▶ _Work required_: Return the following from the records below: each line, word for word, starting with the line that contains "- ☐ Persist" and going on through the line that contains "- This repository", with nothing outside that range.

Segment Start: Data extract

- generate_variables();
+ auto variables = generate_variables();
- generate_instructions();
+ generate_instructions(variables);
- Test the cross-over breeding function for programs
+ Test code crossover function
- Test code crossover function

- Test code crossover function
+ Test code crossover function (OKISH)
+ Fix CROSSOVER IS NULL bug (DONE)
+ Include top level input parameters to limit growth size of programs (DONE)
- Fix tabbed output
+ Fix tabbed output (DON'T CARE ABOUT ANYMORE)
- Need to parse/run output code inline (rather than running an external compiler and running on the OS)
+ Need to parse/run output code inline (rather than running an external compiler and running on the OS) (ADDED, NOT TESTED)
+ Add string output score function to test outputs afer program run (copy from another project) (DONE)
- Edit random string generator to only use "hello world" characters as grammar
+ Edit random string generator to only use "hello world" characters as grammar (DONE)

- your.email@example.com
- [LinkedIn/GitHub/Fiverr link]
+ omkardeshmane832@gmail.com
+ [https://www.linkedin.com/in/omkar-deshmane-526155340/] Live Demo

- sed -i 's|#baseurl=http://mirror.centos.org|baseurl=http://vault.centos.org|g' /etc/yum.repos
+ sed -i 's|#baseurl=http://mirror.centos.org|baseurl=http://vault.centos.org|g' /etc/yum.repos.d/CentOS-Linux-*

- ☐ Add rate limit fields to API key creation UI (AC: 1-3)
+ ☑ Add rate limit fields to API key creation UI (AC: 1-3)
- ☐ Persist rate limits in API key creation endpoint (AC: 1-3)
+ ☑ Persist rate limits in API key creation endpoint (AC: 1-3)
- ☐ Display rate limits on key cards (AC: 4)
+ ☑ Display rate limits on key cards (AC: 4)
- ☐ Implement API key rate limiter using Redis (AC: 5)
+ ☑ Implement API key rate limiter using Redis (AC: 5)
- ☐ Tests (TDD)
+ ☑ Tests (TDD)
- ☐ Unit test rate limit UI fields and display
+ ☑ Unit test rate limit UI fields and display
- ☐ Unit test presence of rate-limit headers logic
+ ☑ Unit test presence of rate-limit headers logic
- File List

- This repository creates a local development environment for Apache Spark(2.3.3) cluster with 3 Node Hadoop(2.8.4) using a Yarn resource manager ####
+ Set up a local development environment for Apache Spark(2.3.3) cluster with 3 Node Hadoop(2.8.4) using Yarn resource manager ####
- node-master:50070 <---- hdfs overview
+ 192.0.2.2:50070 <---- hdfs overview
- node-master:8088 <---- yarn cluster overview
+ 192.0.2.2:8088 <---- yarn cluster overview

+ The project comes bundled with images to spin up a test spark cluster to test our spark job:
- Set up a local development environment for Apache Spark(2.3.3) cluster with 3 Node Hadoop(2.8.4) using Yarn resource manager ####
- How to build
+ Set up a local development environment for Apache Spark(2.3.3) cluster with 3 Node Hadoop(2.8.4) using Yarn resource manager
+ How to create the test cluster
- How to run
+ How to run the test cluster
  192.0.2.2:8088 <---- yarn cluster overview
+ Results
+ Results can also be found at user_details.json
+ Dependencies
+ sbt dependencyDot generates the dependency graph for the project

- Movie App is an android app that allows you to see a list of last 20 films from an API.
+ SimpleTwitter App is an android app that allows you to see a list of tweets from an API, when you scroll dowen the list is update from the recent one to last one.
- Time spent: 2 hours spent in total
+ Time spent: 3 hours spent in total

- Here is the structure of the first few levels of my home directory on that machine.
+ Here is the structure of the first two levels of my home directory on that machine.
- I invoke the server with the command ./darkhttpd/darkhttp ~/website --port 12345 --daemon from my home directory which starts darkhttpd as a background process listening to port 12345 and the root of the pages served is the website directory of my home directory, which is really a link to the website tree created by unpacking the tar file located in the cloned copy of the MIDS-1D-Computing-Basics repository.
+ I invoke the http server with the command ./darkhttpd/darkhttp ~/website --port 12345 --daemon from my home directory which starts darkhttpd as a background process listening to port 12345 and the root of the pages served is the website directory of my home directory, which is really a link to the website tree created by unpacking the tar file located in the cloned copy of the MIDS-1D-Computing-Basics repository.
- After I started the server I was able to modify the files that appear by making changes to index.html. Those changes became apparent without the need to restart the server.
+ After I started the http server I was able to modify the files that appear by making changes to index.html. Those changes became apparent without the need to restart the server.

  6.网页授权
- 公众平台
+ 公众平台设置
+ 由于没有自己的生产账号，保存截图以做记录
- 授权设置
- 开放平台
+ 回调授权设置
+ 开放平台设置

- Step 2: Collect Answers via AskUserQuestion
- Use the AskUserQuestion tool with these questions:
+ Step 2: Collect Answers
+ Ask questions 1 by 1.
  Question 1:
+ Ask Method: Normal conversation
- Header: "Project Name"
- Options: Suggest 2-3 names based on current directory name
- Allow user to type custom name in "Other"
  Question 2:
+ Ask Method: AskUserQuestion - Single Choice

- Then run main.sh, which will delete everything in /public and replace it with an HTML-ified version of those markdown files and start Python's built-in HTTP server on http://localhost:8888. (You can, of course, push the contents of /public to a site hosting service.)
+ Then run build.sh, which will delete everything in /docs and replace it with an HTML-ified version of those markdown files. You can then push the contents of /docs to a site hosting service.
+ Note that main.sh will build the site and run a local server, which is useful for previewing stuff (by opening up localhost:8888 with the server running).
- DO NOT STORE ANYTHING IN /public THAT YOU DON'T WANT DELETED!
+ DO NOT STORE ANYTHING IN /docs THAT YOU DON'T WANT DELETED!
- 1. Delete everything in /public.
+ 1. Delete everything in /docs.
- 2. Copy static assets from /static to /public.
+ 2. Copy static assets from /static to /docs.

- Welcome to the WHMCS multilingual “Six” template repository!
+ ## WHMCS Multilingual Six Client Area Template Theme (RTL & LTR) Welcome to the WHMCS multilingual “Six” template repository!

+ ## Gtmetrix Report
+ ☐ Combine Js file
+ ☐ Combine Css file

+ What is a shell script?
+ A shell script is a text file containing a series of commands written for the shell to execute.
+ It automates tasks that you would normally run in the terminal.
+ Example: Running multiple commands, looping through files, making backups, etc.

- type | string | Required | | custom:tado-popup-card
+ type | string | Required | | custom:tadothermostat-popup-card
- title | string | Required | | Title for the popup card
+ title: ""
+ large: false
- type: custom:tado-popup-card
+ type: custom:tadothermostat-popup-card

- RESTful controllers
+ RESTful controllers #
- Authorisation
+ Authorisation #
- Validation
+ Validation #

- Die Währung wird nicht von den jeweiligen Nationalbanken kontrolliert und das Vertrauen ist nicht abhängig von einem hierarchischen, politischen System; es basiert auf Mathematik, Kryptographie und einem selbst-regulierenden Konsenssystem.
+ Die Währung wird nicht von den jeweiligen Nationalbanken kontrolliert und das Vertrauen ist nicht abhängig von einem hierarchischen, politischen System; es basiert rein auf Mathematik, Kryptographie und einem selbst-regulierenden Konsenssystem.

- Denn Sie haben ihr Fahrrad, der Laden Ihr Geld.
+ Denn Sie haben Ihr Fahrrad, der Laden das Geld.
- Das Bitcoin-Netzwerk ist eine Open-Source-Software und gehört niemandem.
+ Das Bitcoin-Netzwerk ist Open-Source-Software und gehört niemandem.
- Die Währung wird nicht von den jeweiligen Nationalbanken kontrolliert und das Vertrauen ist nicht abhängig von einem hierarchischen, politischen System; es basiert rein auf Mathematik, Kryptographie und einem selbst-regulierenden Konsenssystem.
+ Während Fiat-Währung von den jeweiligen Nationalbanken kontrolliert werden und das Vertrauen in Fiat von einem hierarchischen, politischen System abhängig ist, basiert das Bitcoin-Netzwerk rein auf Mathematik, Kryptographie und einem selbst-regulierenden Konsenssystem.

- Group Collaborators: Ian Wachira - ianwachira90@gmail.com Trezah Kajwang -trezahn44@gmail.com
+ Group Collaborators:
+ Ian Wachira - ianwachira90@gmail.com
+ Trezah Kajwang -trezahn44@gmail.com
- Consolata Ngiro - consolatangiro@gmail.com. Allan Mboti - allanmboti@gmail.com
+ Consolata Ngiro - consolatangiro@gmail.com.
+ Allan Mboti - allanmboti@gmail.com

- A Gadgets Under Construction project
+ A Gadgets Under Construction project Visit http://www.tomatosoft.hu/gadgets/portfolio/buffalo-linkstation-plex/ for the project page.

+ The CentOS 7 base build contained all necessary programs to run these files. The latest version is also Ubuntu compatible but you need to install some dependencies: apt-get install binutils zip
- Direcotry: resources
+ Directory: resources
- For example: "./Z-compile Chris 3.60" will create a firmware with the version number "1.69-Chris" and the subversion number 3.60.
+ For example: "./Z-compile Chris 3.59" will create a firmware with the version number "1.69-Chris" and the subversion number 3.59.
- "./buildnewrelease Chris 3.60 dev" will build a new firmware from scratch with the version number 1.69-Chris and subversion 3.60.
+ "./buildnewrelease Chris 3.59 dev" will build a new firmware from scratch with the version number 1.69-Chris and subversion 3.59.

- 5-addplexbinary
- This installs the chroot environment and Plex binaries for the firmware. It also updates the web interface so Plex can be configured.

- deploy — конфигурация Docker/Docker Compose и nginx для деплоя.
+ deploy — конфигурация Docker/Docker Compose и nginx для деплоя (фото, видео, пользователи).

Segment End: Data extract

▶ _Expected answer_:
- ☐ Persist rate limits in API key creation endpoint (AC: 1-3)
+ ☑ Persist rate limits in API key creation endpoint (AC: 1-3)
- ☐ Display rate limits on key cards (AC: 4)
+ ☑ Display rate limits on key cards (AC: 4)
- ☐ Implement API key rate limiter using Redis (AC: 5)
+ ☑ Implement API key rate limiter using Redis (AC: 5)
- ☐ Tests (TDD)
+ ☑ Tests (TDD)
- ☐ Unit test rate limit UI fields and display
+ ☑ Unit test rate limit UI fields and display
- ☐ Unit test presence of rate-limit headers logic
+ ☑ Unit test presence of rate-limit headers logic
- File List

- This repository creates a local development environment for Apache Spark(2.3.3) cluster with 3 Node Hadoop(2.8.4) using a Yarn resource manager ####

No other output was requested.